Well, what does it say about your party that the party leadership in the Senate and apparently elsewhere, including the White House, was not with you on this?

You know, actually, I want to say that differently. You know, the President said he was very much opposed to this provision. There were a lot of Democrats who were opposed to this provision. You know, once the House passed an omnibus bill with this in it and threw it over to the Senate — and then the House left town — at that point, there was very little choice but either to pass the omnibus, even with this thing in it, or shut down the government. And we didn't want to shut down the government.

Senator Warren, as you must know, that even as you were fighting over this in the Senate, there was a group called Ready for Warren that wants you to run for president, that released a letter signed by more than 300 people who describe themselves as former Obama campaign workers and staffers and aides. They want you to run. What do you say to them?
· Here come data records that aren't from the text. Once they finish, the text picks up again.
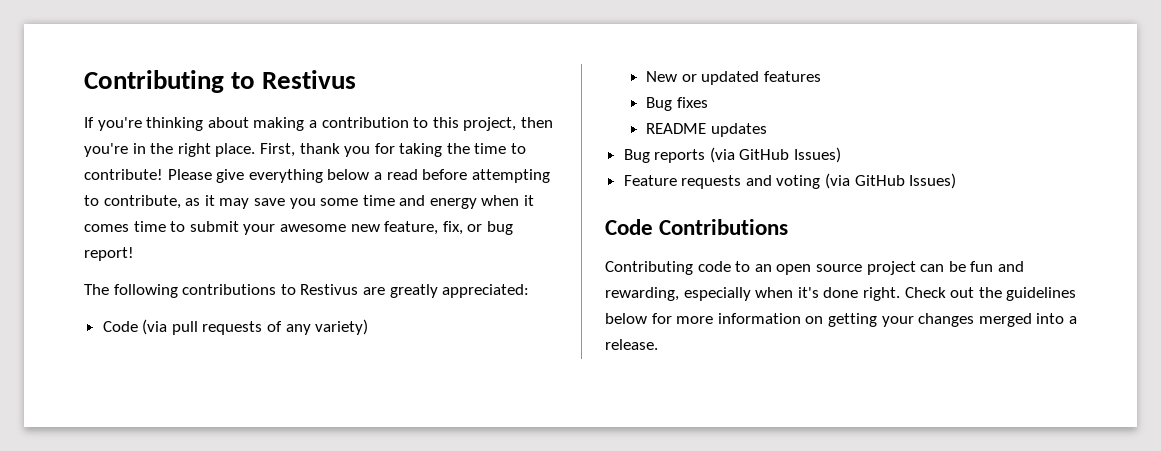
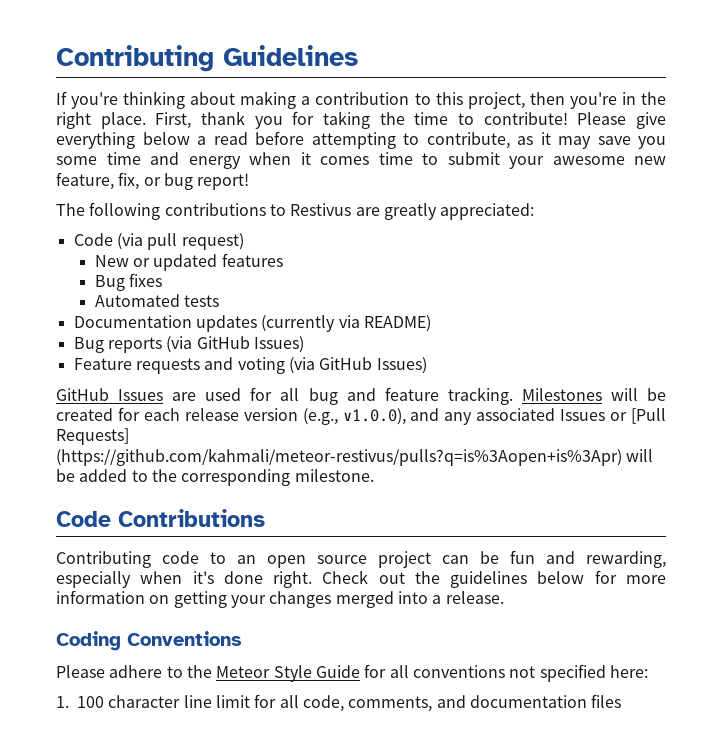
- Contributing to Restivus
+ Contributing Guidelines
- Code (via pull requests of any variety)
+ Code (via pull request)
- README updates
+ Automated tests
+ Documentation updates (currently via README)
+ GitHub Issues are used for all bug and feature tracking. Milestones will be created for each release version (e.g., v1.0.0), and any associated Issues or [Pull Requests] (https://github.com/kahmali/meteor-restivus/pulls?q=is%3Aopen+is%3Apr) will be added to the corresponding milestone.
+ Coding Conventions
+ Please adhere to the Meteor Style Guide for all conventions not specified here:
+ 1. 100 character line limit for all code, comments, and documentation files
I'm, I'm not running for president. That's not what we're doing. We had a really important fight in the United States Congress just this past week. And I'm putting all my energy into that fight and to what happens after this.

Would you tell these independent groups, "Give it up!" You're just never going to run.

I told them, "I'm not running for president."

You're putting that in the present tense, though. Are you never going to run?

I am not running for president.

You're not putting a "never" on that.

I am not running for president. You want me to put an exclamation point at the end?

(laughs) OK, that's fine. Can you tell me, Senator, how you see your role over the next couple of years presuming that you don't run? You've raised your profile in a way that few Democrats have been able to do recently.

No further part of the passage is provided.